Tuesday, July 21, 2009

"Place Your Hands" by Reef


By Nick Confalone

In his seven years down south, Jason Bigelow had learned a thing or two about girls, he told me, sitting in the hot tub at our new house, his newly acquired southern accent contaminating the water with y’alls, fixins, and all sorts of twangy incomprehensibilities. He’d left South Carolina and come back to Delaware to live with us for two weeks that summer before junior year, and he told me I didn’t have to worry about girls anymore. He’d teach me everything he knew.

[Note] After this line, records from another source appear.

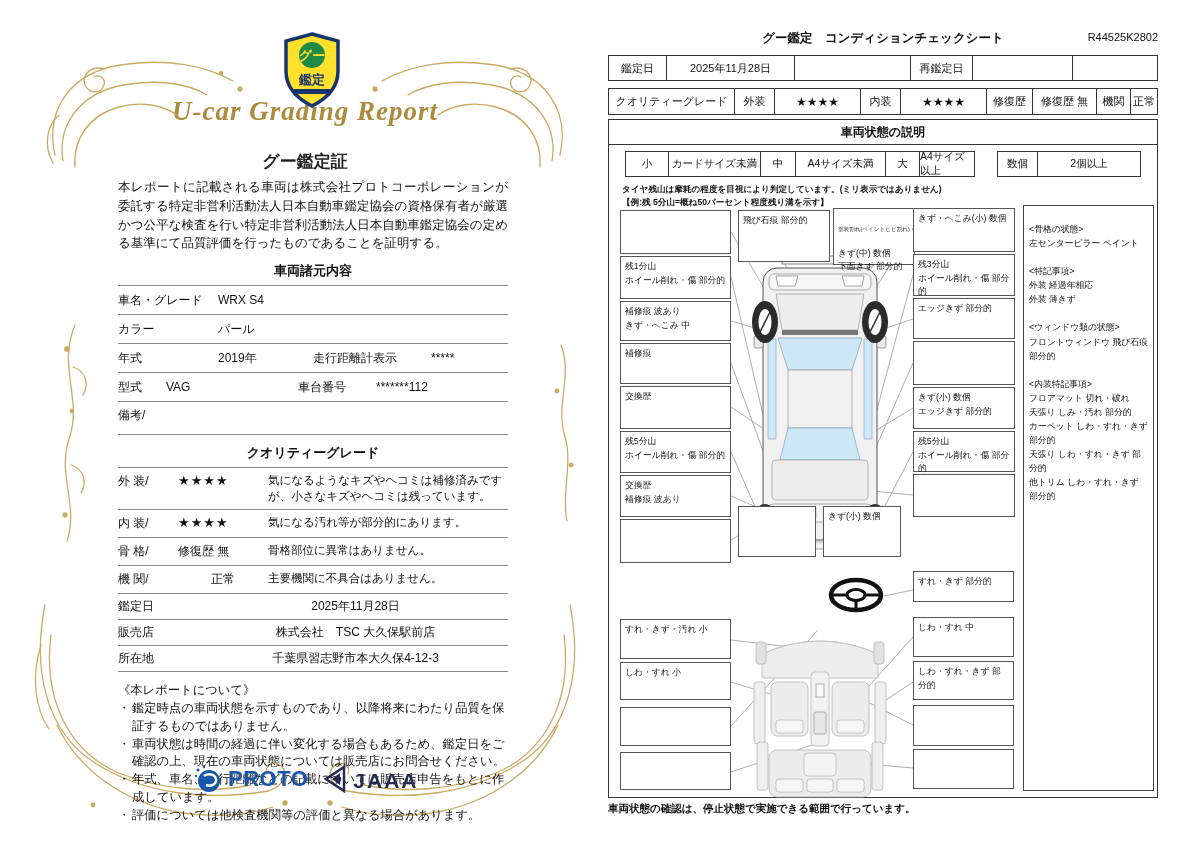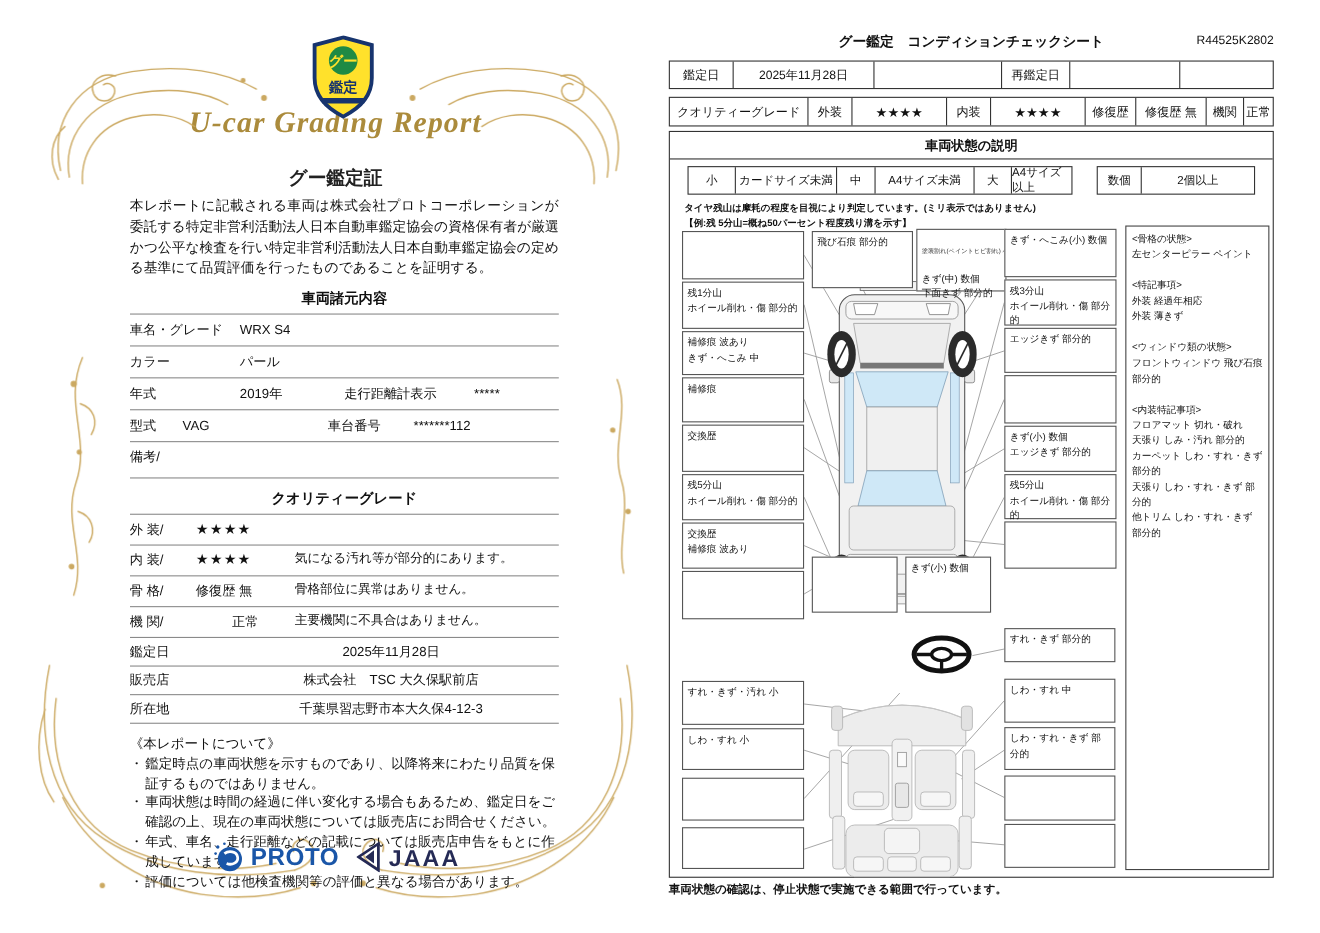--- a/index.html
+++ b/index.html
@@ -50,21 +50,21 @@
     justify-content:center;font-weight:700;font-size:12px;}
   .legend{position:absolute;display:flex;border:1.2px solid #333;box-sizing:border-box;background:#fff;}
   .lcell{border-right:1px solid #333;display:flex;align-items:center;justify-content:center;
     font-size:10.5px;box-sizing:border-box;}
   .lcell.nb{border-right:none;}
   .tirenote{position:absolute;left:622px;top:183px;font-weight:700;font-size:8.6px;line-height:1.55;z-index:2;}
   .notebox{position:absolute;border:1px solid #555;background:#fff;font-size:8.8px;
     line-height:1.55;padding:3px 4px;white-space:pre-line;box-sizing:border-box;z-index:3;}
   .tinyline{font-size:5.6px;color:#333;line-height:1.3;white-space:nowrap;}
   .sidebar{position:absolute;left:1023px;top:205px;width:131px;height:586px;border:1px solid #444;
-    padding:4px 5px;font-size:8.8px;line-height:1.6;white-space:pre-line;box-sizing:border-box;z-index:3;background:#fff;}
+    padding:16px 5px;font-size:8.8px;line-height:1.6;white-space:pre-line;box-sizing:border-box;z-index:3;background:#fff;}
   .rp-footer{position:absolute;left:608px;top:802px;font-weight:700;font-size:10.5px;z-index:2;}
   svg{display:block;}
 </style>
 </head>
 <body>
 
 <div class="canvas">
 
   <svg class="abs" style="left:15px;top:15px;z-index:1" width="585" height="825" viewBox="0 0 585 825">
     <g stroke="#c9a55a" stroke-width="1.3" fill="none" stroke-linecap="round" opacity="0.95">
@@ -163,20 +163,21 @@
         <span class="sl">備考/</span>
       </div>
     </div>
 
     <div class="lp-h">クオリティーグレード</div>
 
     <div>
       <div class="grow">
         <span class="gl">外 装/</span>
         <span class="gv">★★★★</span>
+        <span class="gd">気になるようなキズやヘコミは補修済みですが、小さなキズやヘコミは残っています。</span>
       </div>
       <div class="grow">
         <span class="gl">内 装/</span>
         <span class="gv">★★★★</span>
         <span class="gd">気になる汚れ等が部分的にあります。</span>
       </div>
       <div class="grow">
         <span class="gl">骨 格/</span>
         <span class="gv" style="font-size:12px;letter-spacing:0">修復歴 無</span>
         <span class="gd">骨格部位に異常はありません。</span>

Girls had been mastered, beaten, easily defeated. Girls were Contra after the Konami code.

For two weeks, the soundtrack to exploring my new neighborhood was Place Your Hands, by Reef. Whether or not we carried boomboxes on our shoulders while we plotted out the cul-de-sac didn’t matter; the song was always with us, an angel on our shoulders, urging us to place our hands on someone’s hope, to run our fingers through someone’s soul.

It was a brain virus that grabbed us and wouldn’t let go. For two weeks, we couldn’t hide from what’s inside. I might have even been humming the song when we met Amanda Hollins for the first time, my new neighbor, out for a run, a dream come true.

I smiled at her. She smiled back. Things, as far as I could tell, were going well.

But then Jason stepped in front of me—he’ll handle this, thank you very much. He puffed out his chest, gave her a smile, and fired a shot of southern charm straight into her beautiful face.

Years later, in a college linguistics class, I learned that the official dialect family is called Southern American English (SAE). Shared features include “short front vowel drawl,” a tendancy to glide vowels up from their original position on the palette, and a relaxation of the nuclei of upgliding diphthongs.

Standing in front of my house that day, he spoke for ten unbroken seconds and we didn’t understand a goddamn word he said. He repeated himself, this time with a sly wink, but the accent came out even thicker. She shook her head and glanced at me. Neither one of us had any idea what was going on.

I guess Reef was his backup plan, because he only floundered for a moment before saying, slowly and articulately, to a tune that only he and I could hear: “Oh place your hands… on my boner.”

For the rest of high school, two full years on that beautiful cul-de-sac, I never spoke to Amanda Hollins again.